I am experiencing this.. I'm a little over 38 weeks though and its just started happening within the last 2 days. Its so bad now that i can barely walk... Its feels like I ran a marathon or something...


----------



## KatieLynn

I'm also experiencing this, 38 weeks today, but have had it for a while! For me it's because shes engaged and because my hips are displaced (nothing you could ever tell without an x-ray) But the two together cause an enormous amount of pain :/ Just hang in there hun!


----------



## justforsakeit

I've been experiencing this for the last 2 weeks, it keeps getting worse with every passing day... I'm also having trouble turning around in bed, it is so so painful, I wake up from pain everytime I need to turn sides when asleep.

I will be bring it up to my Dr in the next appointment..


----------



## Angelkissiz

jrkjcds said:


> I'm 34 weeks - and more and more recently on top of alot of pressure (so much i went in and got checked.. and just a fingertip dilated) but when i get up from sitting - or when i get out of bed to go to the bathroom at night, I get severe pain in my legs, hips and pelvis. just standing there isn't too bad but starting to walk, i limp all the way to the bathroom until things ease up.

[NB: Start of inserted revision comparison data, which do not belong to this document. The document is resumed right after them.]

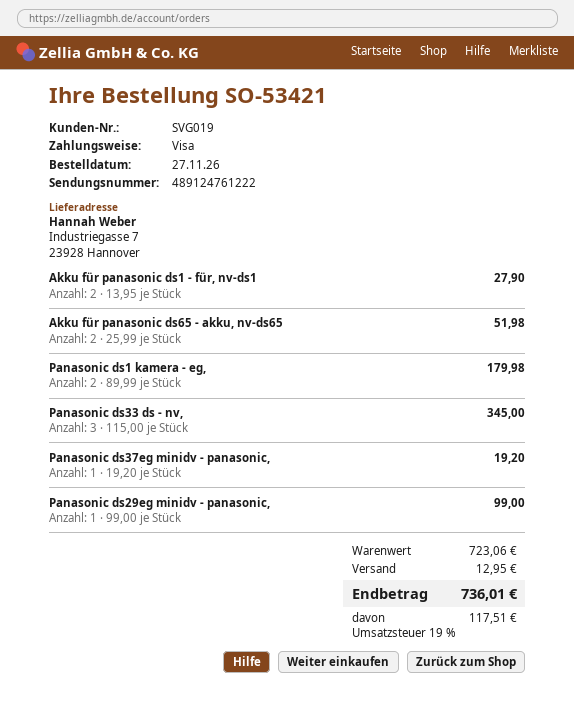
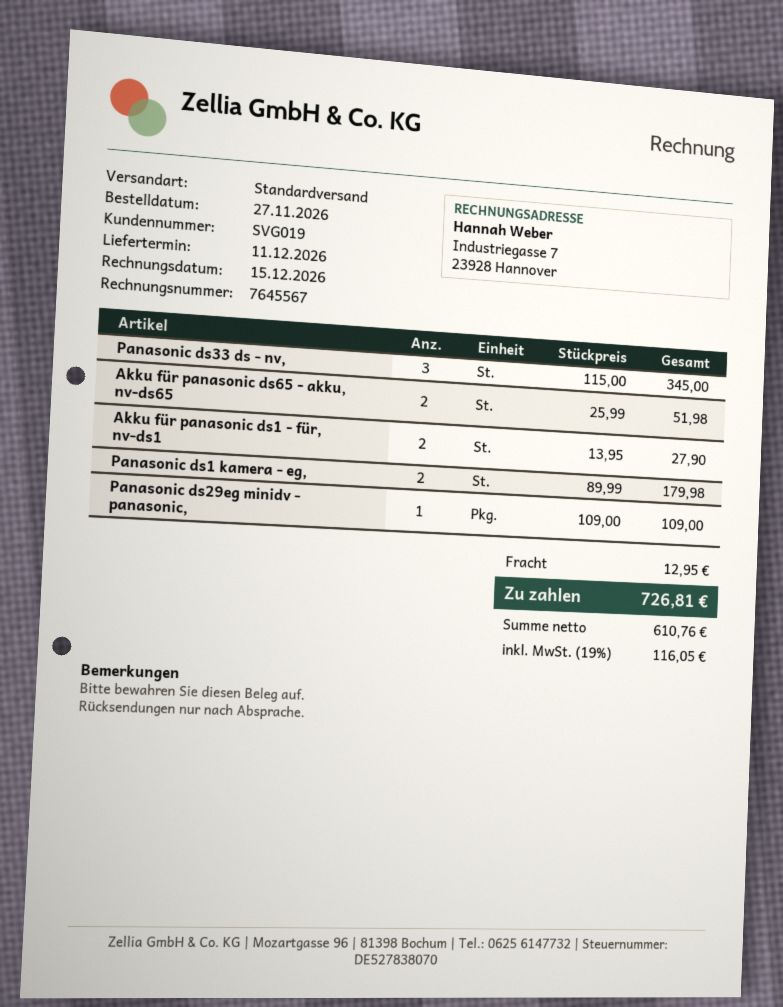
Panasonic ds37eg minidv - panasonic,: 1 x 19.20 = 19.20 -> none
Panasonic ds29eg minidv - panasonic,: 1 x 99.00 = 99.00 -> 1 x 109.00 = 109.00
tax: 19% = 117.51 -> 19% = 116.05
total: 736.01 -> 726.81

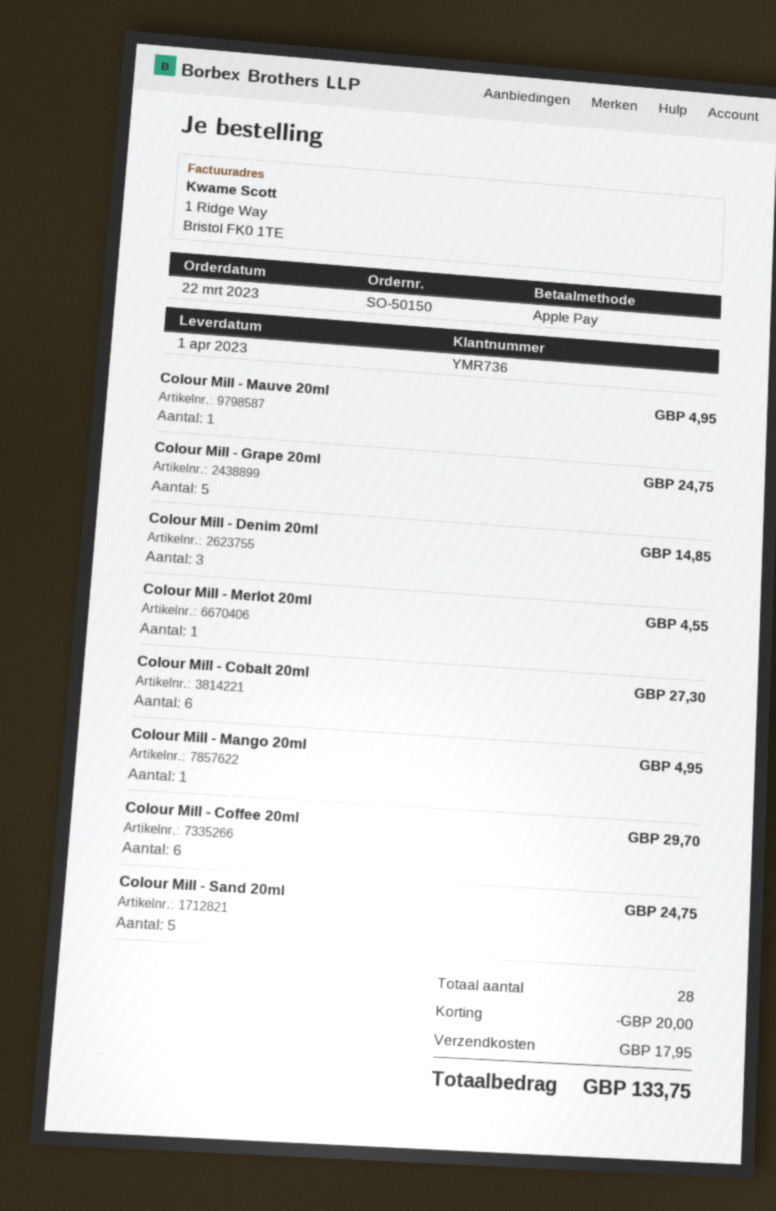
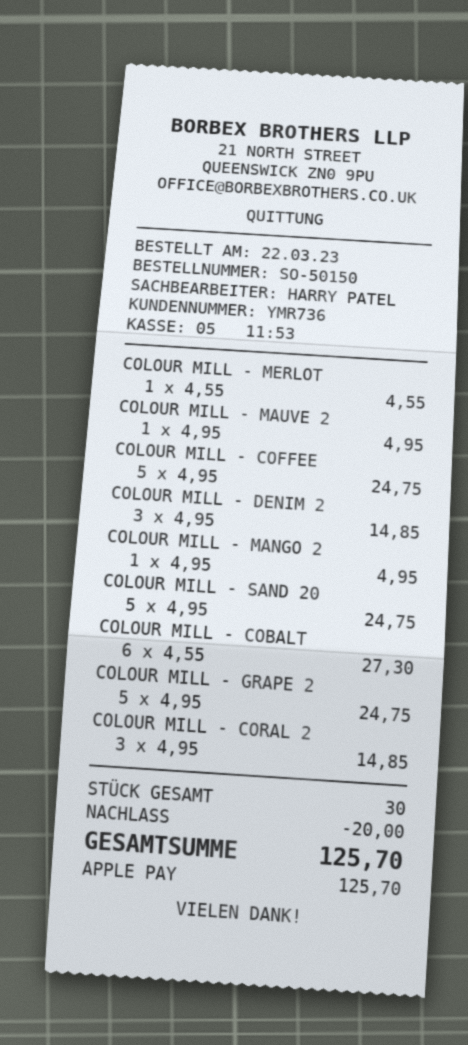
Colour Mill - Coffee 20ml: 6 for 29.70 -> 5 for 24.75
COLOUR MILL - CORAL 2: none -> 3 for 14.85
total quantity: 28 -> 30
shipping: 17.95 -> none
total: 133.75 -> 125.70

I don't know if it's just her being engaged or if it means something more. I plan on bringing this up to my dr on tuesday - but was curious if anyone has experienced anything like this

I have that same thing going on, my Mid-Wife thinks it's spd, but man does it hurt, mostly when I wake up to use the bathroom at night, I sometimes just go sit in my recliner to relieve the pressure! I hope you feel better girl!!!


----------



## Rachx

I'm also suffering from this too it's so miserable and nothing seems to help other than keeping mobile and not sitting or standing for long periods. Turning in bed is so so painful.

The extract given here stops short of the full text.